=== Section Start ===

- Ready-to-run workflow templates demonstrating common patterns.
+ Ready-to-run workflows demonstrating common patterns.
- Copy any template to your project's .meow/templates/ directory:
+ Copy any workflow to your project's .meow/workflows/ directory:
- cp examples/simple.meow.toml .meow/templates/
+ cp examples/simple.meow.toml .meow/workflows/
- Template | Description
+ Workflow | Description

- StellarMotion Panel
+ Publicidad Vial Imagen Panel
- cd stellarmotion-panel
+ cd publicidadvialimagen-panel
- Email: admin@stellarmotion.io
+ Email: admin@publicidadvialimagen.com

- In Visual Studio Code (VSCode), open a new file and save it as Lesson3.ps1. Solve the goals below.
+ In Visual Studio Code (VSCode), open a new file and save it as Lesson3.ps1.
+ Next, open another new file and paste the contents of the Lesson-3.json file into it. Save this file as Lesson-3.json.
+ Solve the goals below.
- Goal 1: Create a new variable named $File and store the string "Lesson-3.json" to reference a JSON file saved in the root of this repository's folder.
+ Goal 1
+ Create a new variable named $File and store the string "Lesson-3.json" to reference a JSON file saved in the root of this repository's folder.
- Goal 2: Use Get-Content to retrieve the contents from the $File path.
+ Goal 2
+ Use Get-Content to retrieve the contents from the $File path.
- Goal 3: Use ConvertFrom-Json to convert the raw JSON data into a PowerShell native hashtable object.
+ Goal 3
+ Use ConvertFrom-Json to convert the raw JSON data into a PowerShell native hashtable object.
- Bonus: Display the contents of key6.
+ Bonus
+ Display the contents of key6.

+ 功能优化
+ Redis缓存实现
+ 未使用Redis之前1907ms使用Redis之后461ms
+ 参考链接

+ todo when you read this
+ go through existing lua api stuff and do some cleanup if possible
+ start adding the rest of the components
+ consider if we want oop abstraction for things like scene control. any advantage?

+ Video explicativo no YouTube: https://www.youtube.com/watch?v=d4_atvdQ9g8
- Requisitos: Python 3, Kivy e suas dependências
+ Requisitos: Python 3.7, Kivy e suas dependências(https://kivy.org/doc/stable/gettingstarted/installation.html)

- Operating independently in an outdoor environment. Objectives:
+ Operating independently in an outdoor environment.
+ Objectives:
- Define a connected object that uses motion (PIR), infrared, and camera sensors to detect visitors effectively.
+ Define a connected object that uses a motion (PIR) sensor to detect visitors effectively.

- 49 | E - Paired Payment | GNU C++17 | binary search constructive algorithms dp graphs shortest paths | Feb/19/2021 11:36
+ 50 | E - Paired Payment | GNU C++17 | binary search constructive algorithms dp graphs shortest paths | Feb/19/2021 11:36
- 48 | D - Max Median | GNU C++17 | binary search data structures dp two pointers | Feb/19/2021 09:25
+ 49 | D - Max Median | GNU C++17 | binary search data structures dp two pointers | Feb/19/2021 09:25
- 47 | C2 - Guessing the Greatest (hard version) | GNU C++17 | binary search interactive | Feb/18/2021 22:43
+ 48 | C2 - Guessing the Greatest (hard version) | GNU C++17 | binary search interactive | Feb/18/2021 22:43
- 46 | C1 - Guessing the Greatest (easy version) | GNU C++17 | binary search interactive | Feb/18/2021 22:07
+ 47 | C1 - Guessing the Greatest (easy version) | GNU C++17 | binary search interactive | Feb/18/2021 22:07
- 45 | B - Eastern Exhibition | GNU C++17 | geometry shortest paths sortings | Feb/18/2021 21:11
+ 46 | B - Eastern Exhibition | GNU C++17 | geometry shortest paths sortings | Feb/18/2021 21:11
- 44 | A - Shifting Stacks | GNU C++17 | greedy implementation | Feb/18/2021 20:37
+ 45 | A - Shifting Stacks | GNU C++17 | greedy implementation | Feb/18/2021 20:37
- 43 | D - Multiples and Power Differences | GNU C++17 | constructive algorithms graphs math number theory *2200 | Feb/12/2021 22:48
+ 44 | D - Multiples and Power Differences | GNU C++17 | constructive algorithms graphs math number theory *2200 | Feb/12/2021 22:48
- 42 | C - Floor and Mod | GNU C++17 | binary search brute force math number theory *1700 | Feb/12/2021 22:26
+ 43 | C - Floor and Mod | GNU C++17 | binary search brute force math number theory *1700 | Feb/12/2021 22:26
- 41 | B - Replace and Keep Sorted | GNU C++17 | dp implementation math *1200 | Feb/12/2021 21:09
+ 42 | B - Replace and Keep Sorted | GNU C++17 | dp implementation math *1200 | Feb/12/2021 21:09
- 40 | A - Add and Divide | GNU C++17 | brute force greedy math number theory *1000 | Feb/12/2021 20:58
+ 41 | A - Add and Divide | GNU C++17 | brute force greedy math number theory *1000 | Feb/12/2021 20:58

=== Section End ===

> **ABOUT THIS TASK**:
In the entries above, please find the line with "45 | A - Shifting" and the line with "44 | D - Multiples", then write out exactly those two lines and every line between them, and nothing more.

> **COMPLETED TASK**:
+ 45 | A - Shifting Stacks | GNU C++17 | greedy implementation | Feb/18/2021 20:37
- 43 | D - Multiples and Power Differences | GNU C++17 | constructive algorithms graphs math number theory *2200 | Feb/12/2021 22:48
+ 44 | D - Multiples and Power Differences | GNU C++17 | constructive algorithms graphs math number theory *2200 | Feb/12/2021 22:48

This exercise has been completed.